Karnataka State Film Award for Best Actor is a film award of the Indian state of Karnataka given during the annual Karnataka State Film Awards. The award honours Kannada-language films.

==Recipients==
The first recipient was Rajkumar who was honored in 1967 for his performance in Bangaarada Hoovu. As of 2019 he was the most honored actor with nine awards. Vishnuvardhan was honored in seven occasions.
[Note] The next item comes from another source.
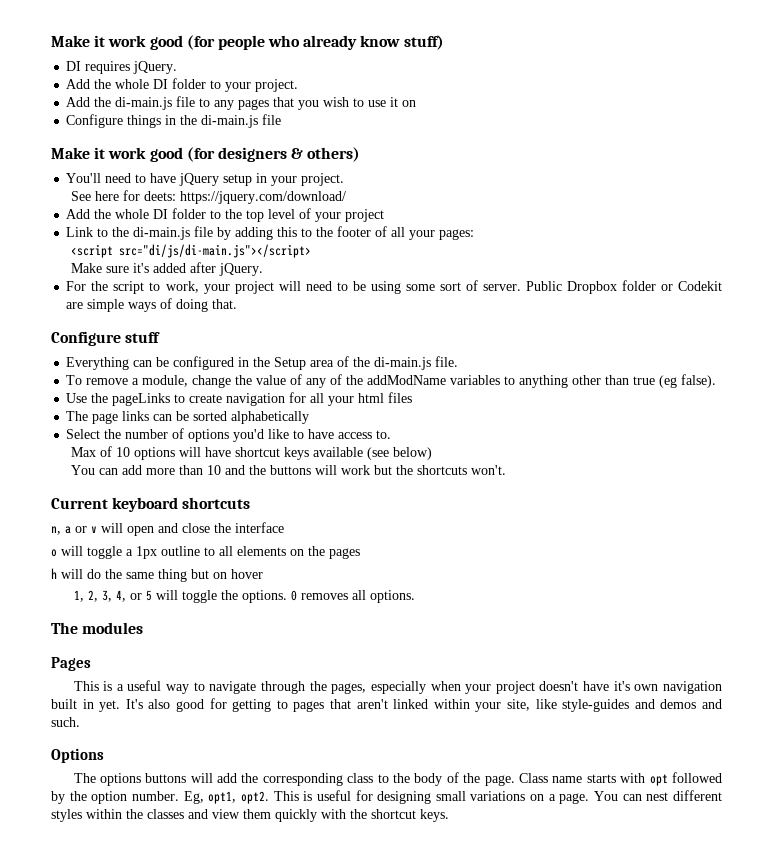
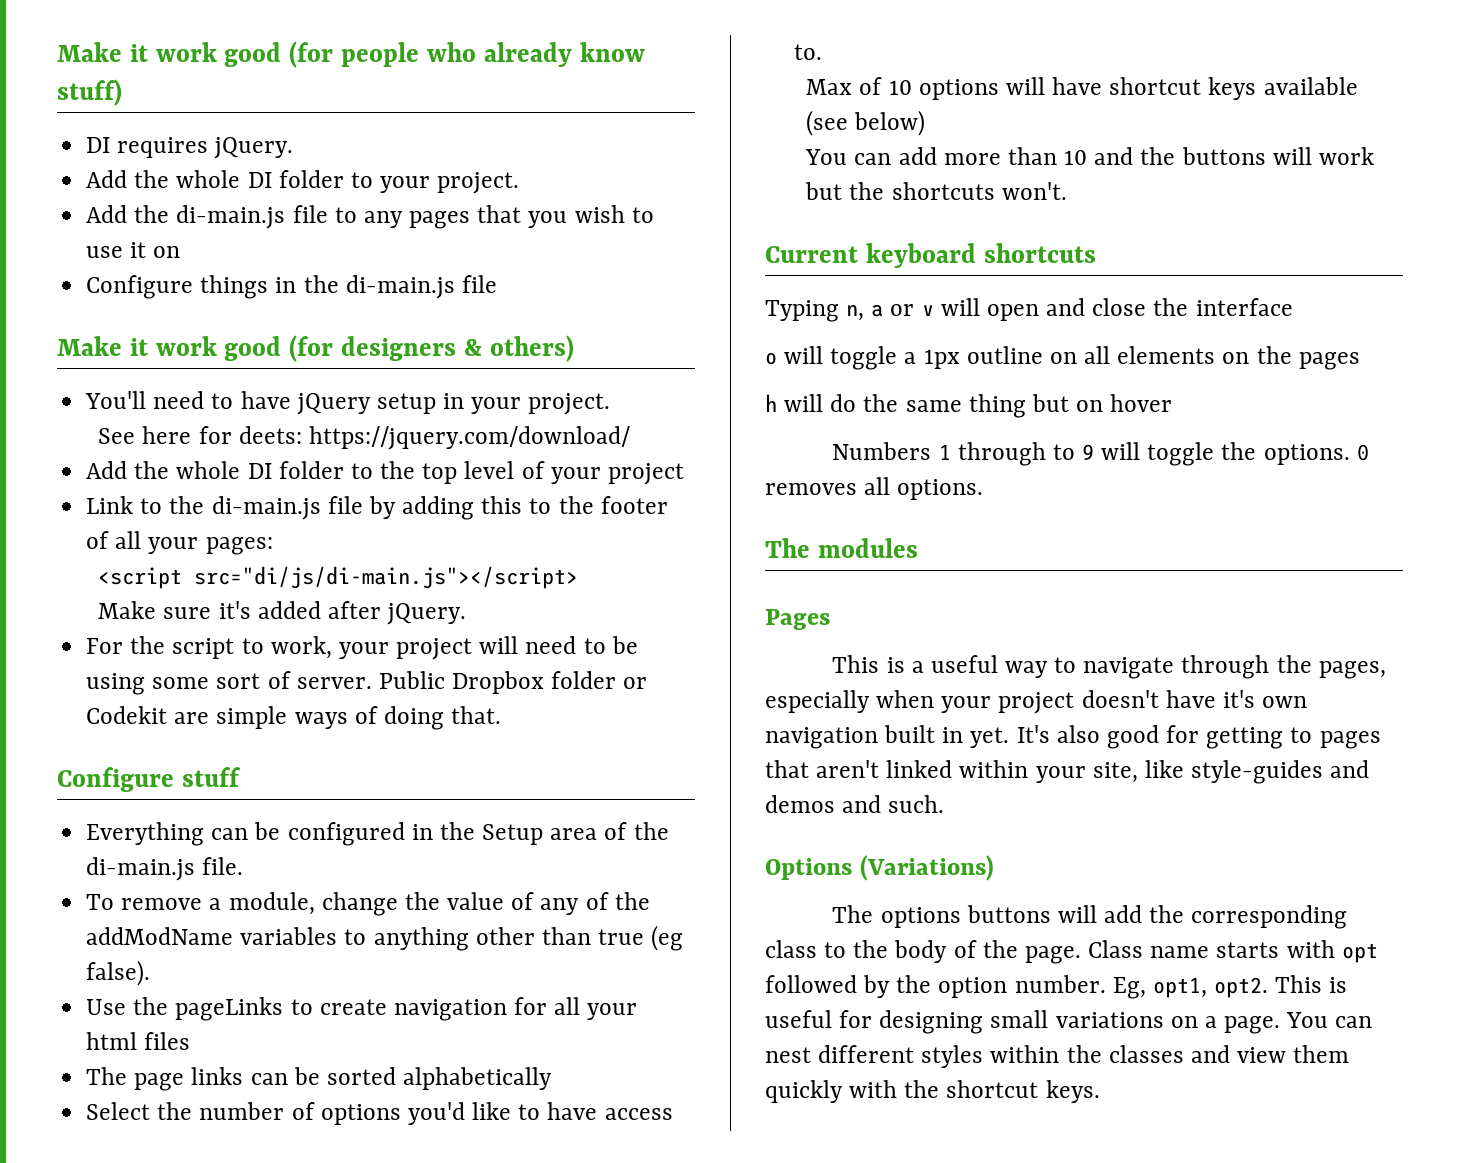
(251, 503) none -> [765,300,839,322] Typing
[204,547,215,556] to -> [1049,352,1077,364] on
[73,590,152,602] 1, 2, 3, 4, or 5 -> [832,442,1094,466] Numbers 1 through to 9
(104, 755) none -> [859,855,994,881] (Variations)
Two actors Anant Nag, Shiva Rajkumar have been honored four times, while Lokesh honored thrice and three actors Ramesh Aravind, Sudeepa and Puneeth Rajkumar have won twice. The award was tied in the year of 1998–99 between Vishnuvardhan and Ramesh Aravind. Shiva Rajkumar, Raghavendra Rajkumar and Puneeth Rajkumar are the only siblings to have bagged this award. The most recent recipient is Rakshit Shetty who is honored in 2021 for his performance in the film 777 Charlie.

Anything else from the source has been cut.